アヒル草としても知られるスベリヒユの治癒力は非常に強いと考えられ、プリニウスは魔除けのお守りとしてスベリヒユを身につけることを勧めています。ノルマンディでは、根は歯茎の病気や腸の虫の治療に使われていました。また、ハチミツと赤いバラの花びらと一緒に煮出した汁は、痔の治療に直接塗られました。同様に、ホグウィードやカウパースニップの汁も痔との戦いに使われました。

ハチミツで煮たスカーレットピンパーネルやアカハコベは、絆創膏として目に貼ると目の病気に効果があると言われていました。同じ煎じ薬でも、てんかんの治療には飲んで治療していました。また、同じ植物でも全く異なる治療法を提供していたのが、セントーリーやヤグルマギクです。その葉を赤ワインで2週間煎じたものは貧血の治療薬として処方されましたが、この同じ薬をスプーン1杯飲むだけで虫や下痢に効いたといいます。

サクラソウの根を赤ワインで煮たものは、尿路結石の治療や腸内寄生虫との戦いに用いられました。花びらを乾燥させたお茶は、ひどい下痢の治療薬として飲まれていました。また、痛風には葉を手首に湿布したり、頭痛には酢に2週間浸した布を額に当てたりしました。また、花には鎮静作用があるようで、神経系統の病気や動悸の治療に飲用されました。より強力な鎮静剤を求める患者には、麻の実をサイダーで煎じたものが飲まれました。

メドウスイートと呼ばれるハーブは、かつて農家の匂いを良くするために床に撒かれ、リューマチや腎臓病の緩和に利用されました。
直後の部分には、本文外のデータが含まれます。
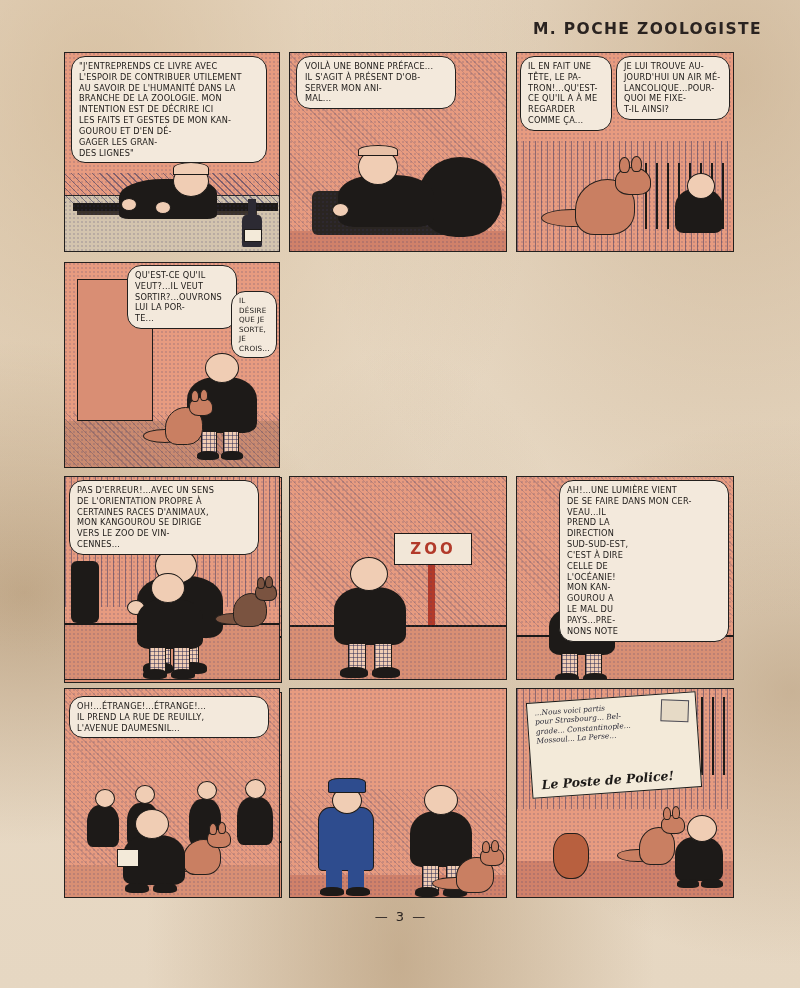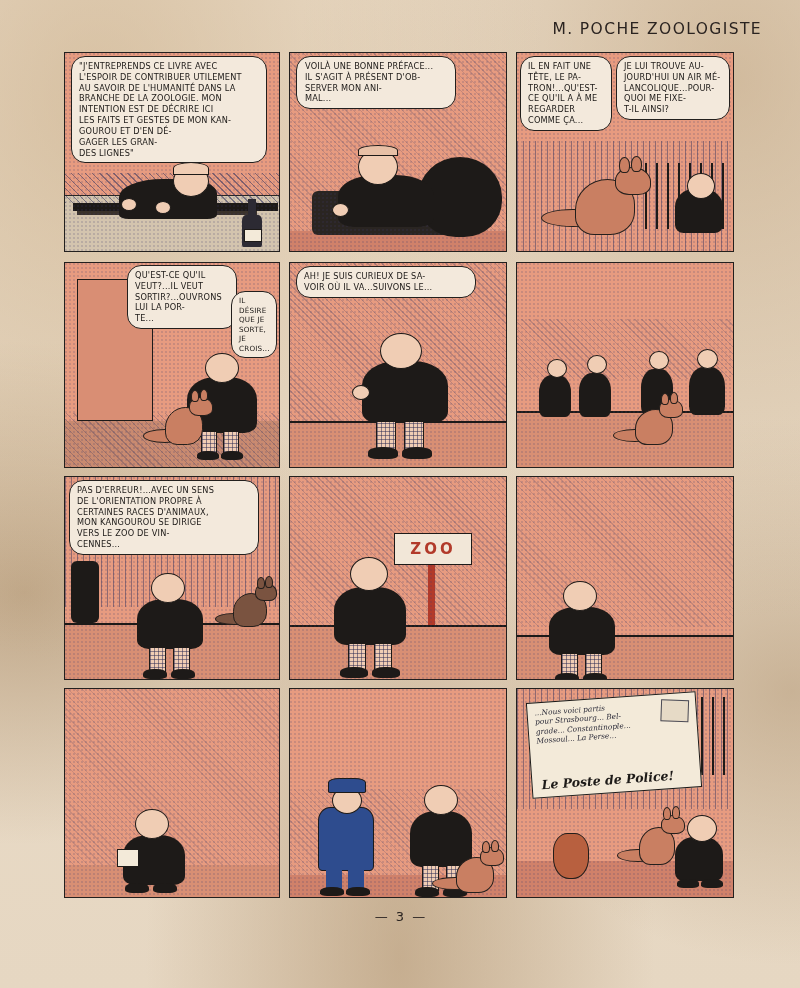"M. POCHE ZOOLOGISTE" .masthead { font-weight: normal -> bold }
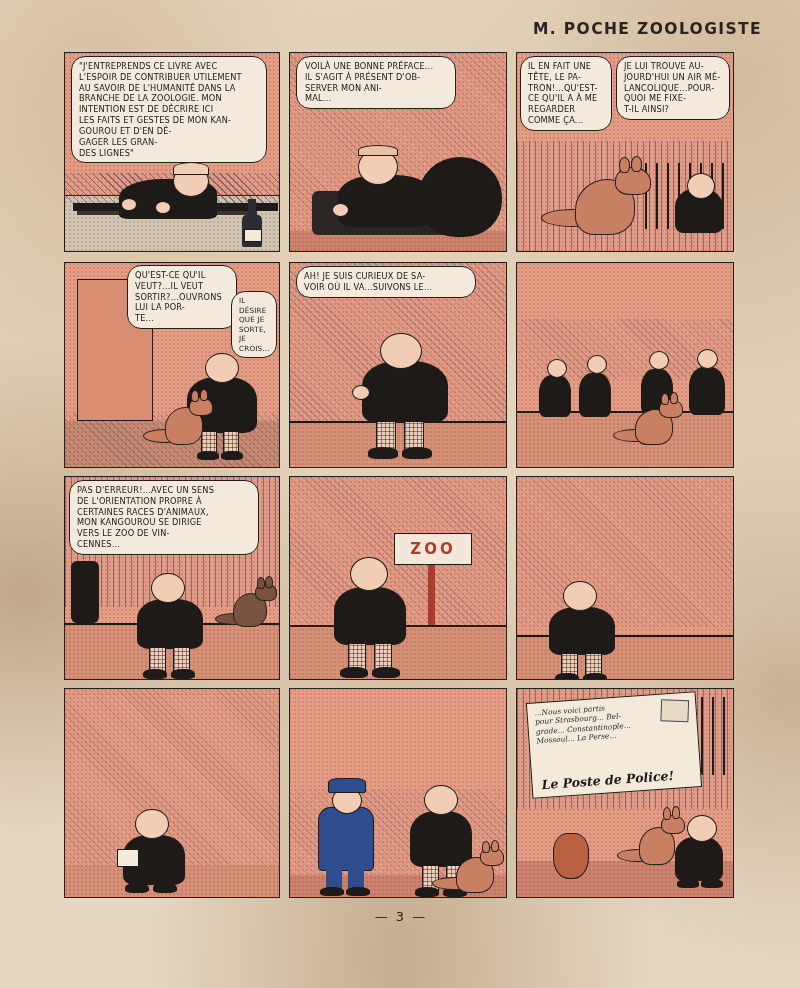"QU'EST-CE QU'IL" div.strip { flex-direction: none -> column }
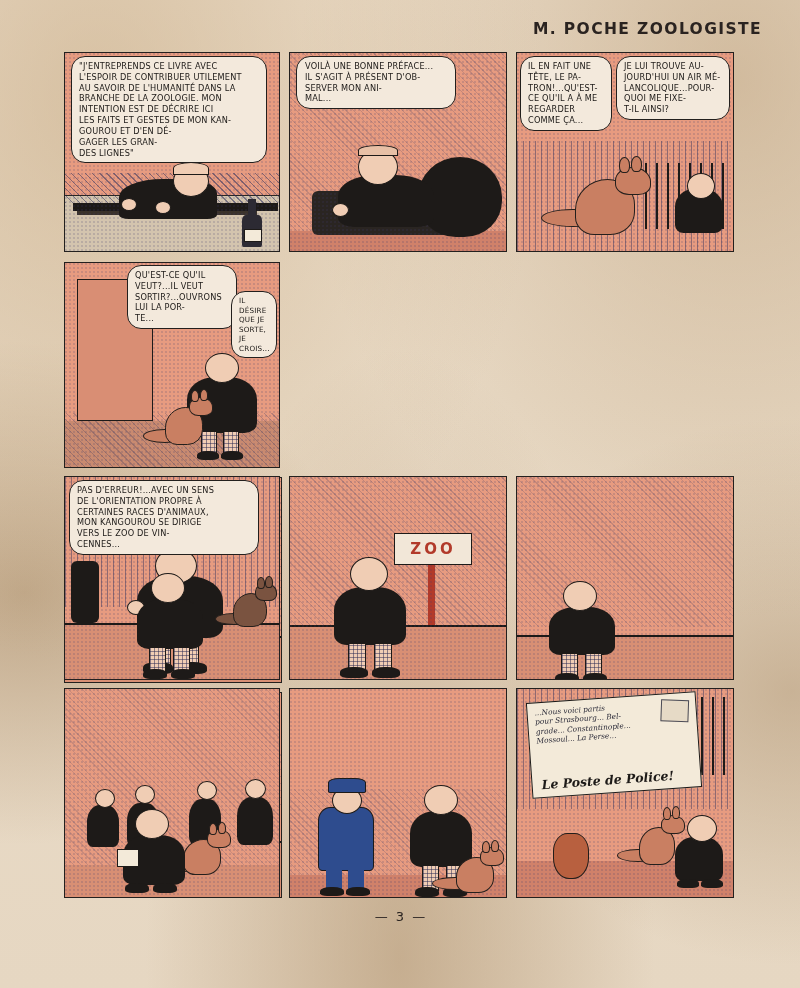"AH!...UNE LUMIÈRE VIENT" div.balloon { html: none -> <div>AH!...UNE LUMIÈRE VIENT DE SE FAIRE DANS MON CER- VEAU...IL PREND LA DIRECTION SUD-SUD-EST, C'EST À DIRE CELLE DE L'OCÉANIE! MON KAN- GOUROU A LE MAL DU PAYS...PRE- NONS NOTE</div> }
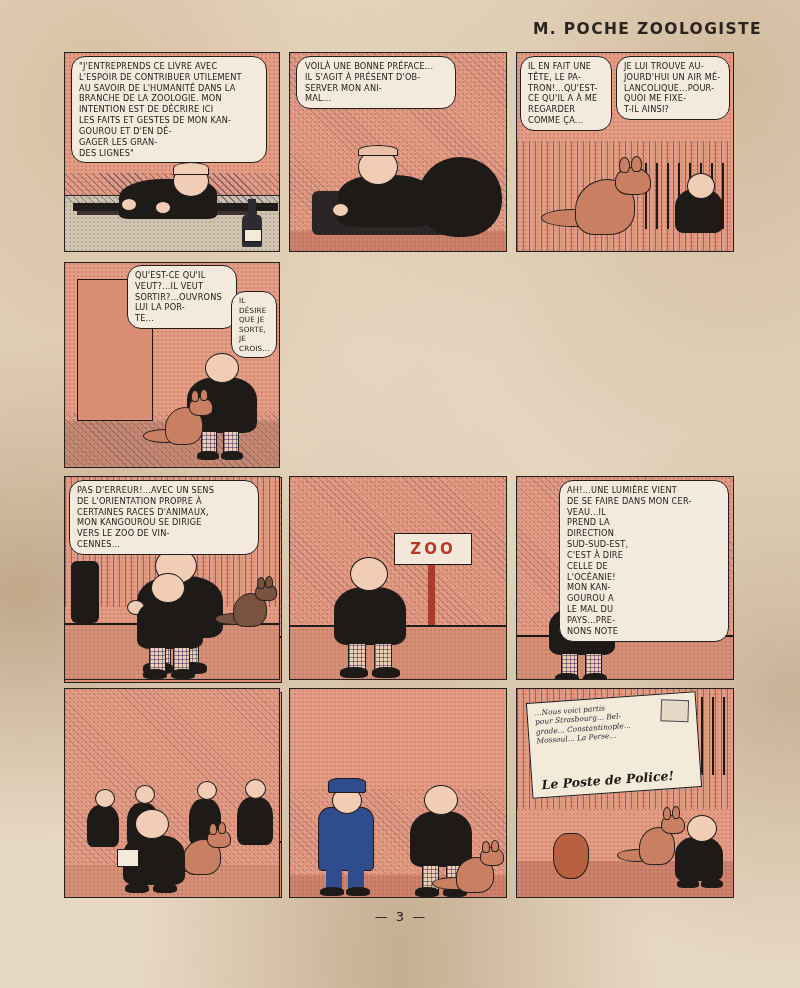"OH!...ÉTRANGE!...ÉTRANGE!..." div.balloon { html: none -> <div>OH!...ÉTRANGE!...ÉTRANGE!... IL PREND LA RUE DE REUILLY, L'AVENUE DAUMESNIL...</div> }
この植物には、アスピリンの有効成分のひとつであるサリシンが含まれていることも特筆すべき点です。また、フランス語で「Caille-Lait Jaune」と呼ばれるように、伝統的にチーズを作るために牛乳を固めるのに使われていたイエローベッドストローも、天然の鎮痛剤と言われています。この植物の花を水で煮て湿布として塗ると、収斂作用や鎮痛作用があった。また、葉を水に浸して飲むと、利尿作用があります。

下痢や赤痢には、レッドカラントの葉を水で薄めたものを1日3回飲んで治療しました。泌尿器系の疾患には、樹皮の煎じ薬が用いられました。熱病やはしかの患者には、実を煎じたものを毎日飲んでいました。
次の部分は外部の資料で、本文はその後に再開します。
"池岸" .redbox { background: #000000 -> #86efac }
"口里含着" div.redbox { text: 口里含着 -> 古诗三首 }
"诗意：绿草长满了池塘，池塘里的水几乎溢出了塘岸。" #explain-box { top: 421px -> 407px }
血液を解毒し、腺の腫れを抑えるために、フィグワートの葉で作った湿布を体に貼りました。また、マラリア熱に対抗するために、この植物の葉を水で煎じたり、ゴールデンウィローの樹皮を煎じたりして用いられました。白柳の樹皮は、メドウスイートと同じくサリシンを含む活性エキスです。熱病を治すには、樹皮を白ワインに4日間浸して作った薬を朝晩飲む必要がありました。赤痢の治療には、葉を牛乳で煮たものが用いられた。また、エルダーベリーを数房食べると赤痢を防げるといわれています。

ネトルはリューマチや坐骨神経痛、腰痛に使われたが、結核や気管支炎など、血を吐く病気の治療にも使われた。ある治療家はネトルの葉のお茶を勧め、またある治療家はネトルの種を30分間水で煮てから新鮮な卵黄と混ぜ合わせることを勧めました。また、重い風邪をひいたときにも、できるだけ熱いものを飲むように勧めました。ノルマンディ地方では、20世紀になっても、足腰の痛みを和らげるためにネトル風呂に入ったり、リウマチの患者の体にネトルの束を当てたりしてきました。

このような自然療法は、かつての治療者たちの忍耐強い工夫を示すだけでなく、ノルマンディの人々がかつて直面した最も一般的な病気について、興味深い洞察を与えてくれるものです。